Située à quelques centaines de mètres de l’ancienne gare, monument de l’architecture ferroviaire du XIXème siècle, la nouvelle bâtisse est au coeur d’un noeud de connexion entre les TGV et TER.
« C’est la première gare bioclimatique active », explique à l’AFP Jean-Marc Duthilleul, architecte à la SNCF et président de l’AREP, le bureau d’études de la SNCF. « Son principe, novateur, est simple: il consiste à récupérer l’énergie solaire pour chauffer l’air en hiver et favoriser la ventilation naturelle en été ».
Le bâtiment voyageurs est composé de deux enveloppes: une coque intérieure en bois couvrant le hall central, et une coque extérieure translucide en téflon transparent, qui recouvre l’ensemble du bâtiment.
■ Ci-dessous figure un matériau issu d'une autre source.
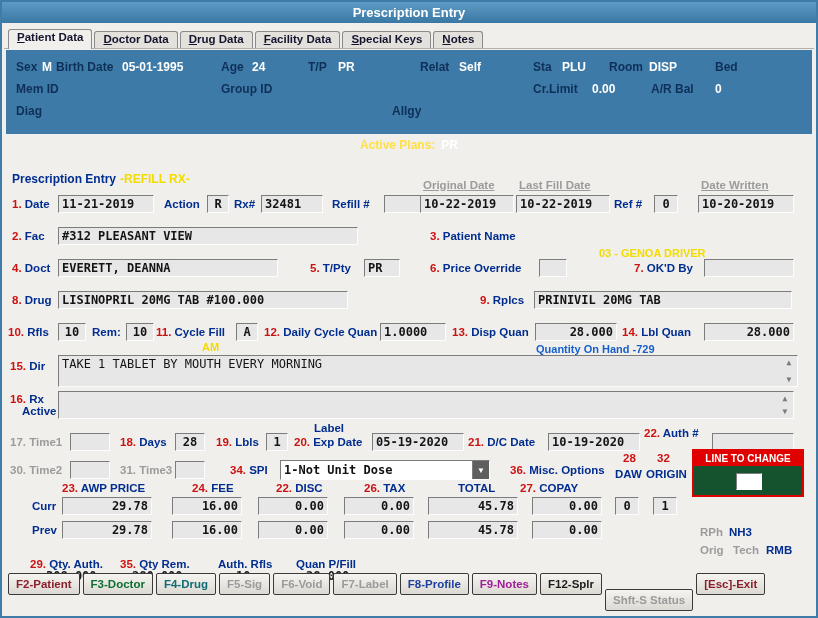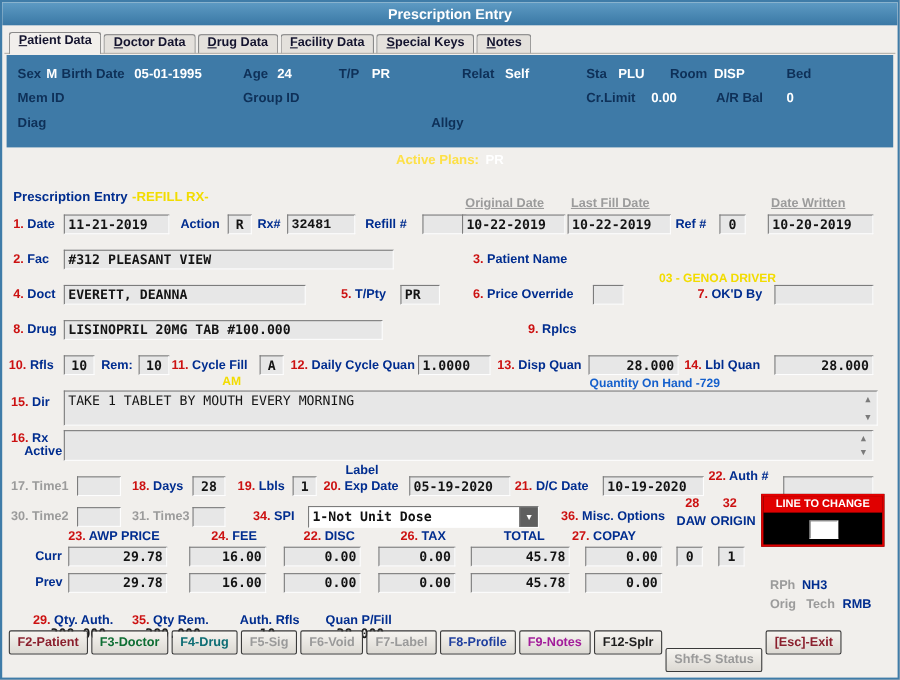"32481" input.fld { font-family: Liberation Mono, monospace -> none }
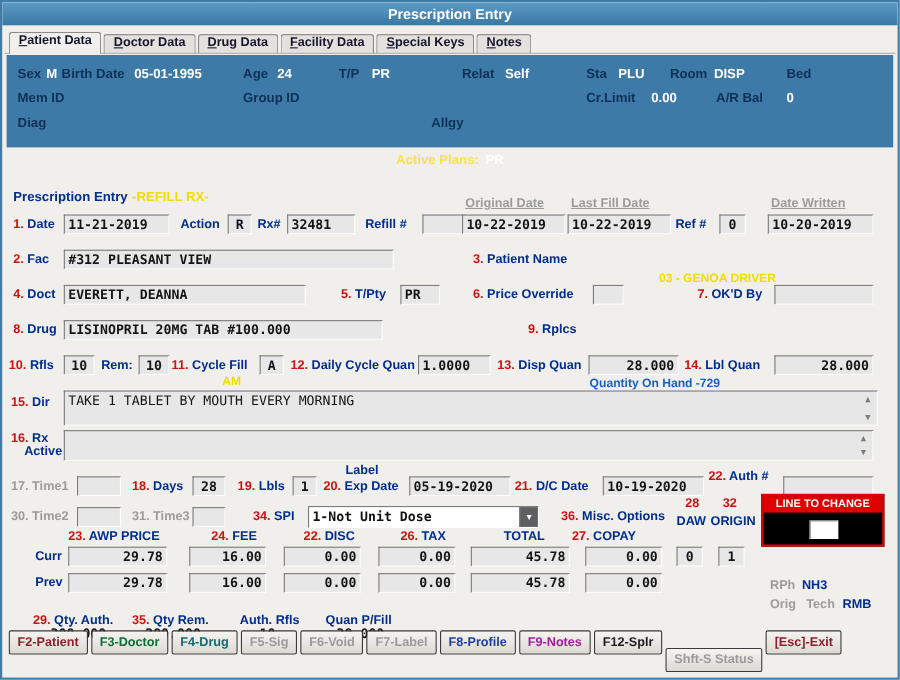"PRINIVIL 20MG TAB" input.fld { html: none -> <input> }
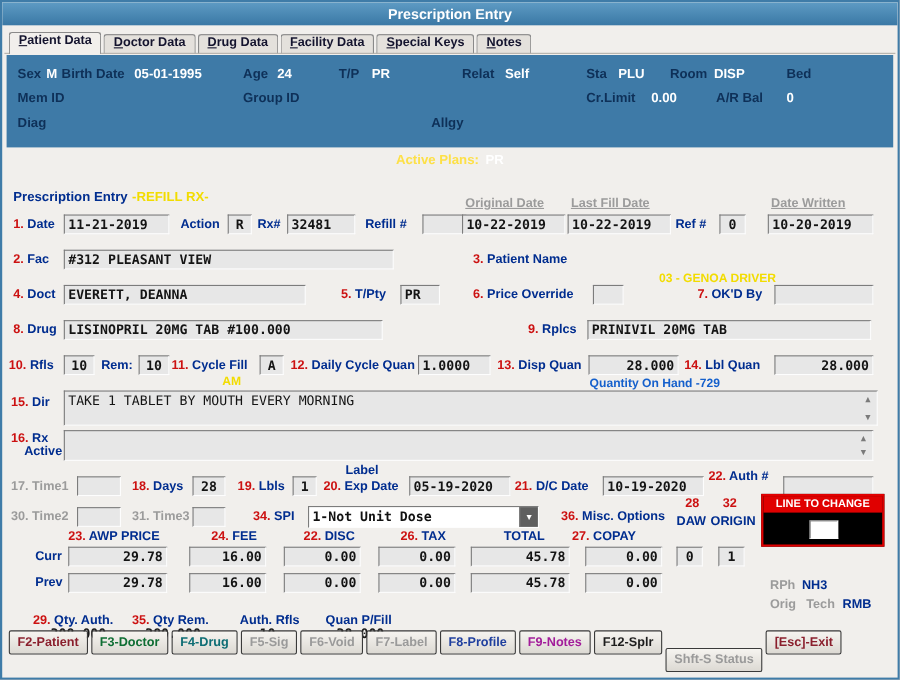"LINE TO CHANGE" .ltc { background: #000000 -> #14532d }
Couplée à des panneaux solaires, elle laisse pénétrer les rayons du soleil. La chaleur générée est alors stockée et utilisée pour alimenter le bâtiment en énergie.
« Cette gare va consommer deux fois moins d’énergie qu’une gare classique », souligne Sophie Boissard, directrice générale de Gares et Connexions, branche de la SNCF dévolue à la gestion autonome des quelque 3.000 gares françaises.
Proche de la Suisse, à 30 kilomètres de Genève, la gare de Bellegarde-sur-Valserine est une importante gare de correspondance, qui accueille chaque année 500.000 voyageurs TER et 145.000 voyageurs TGV, parmi lesquels bon nombre de travailleurs transfrontaliers.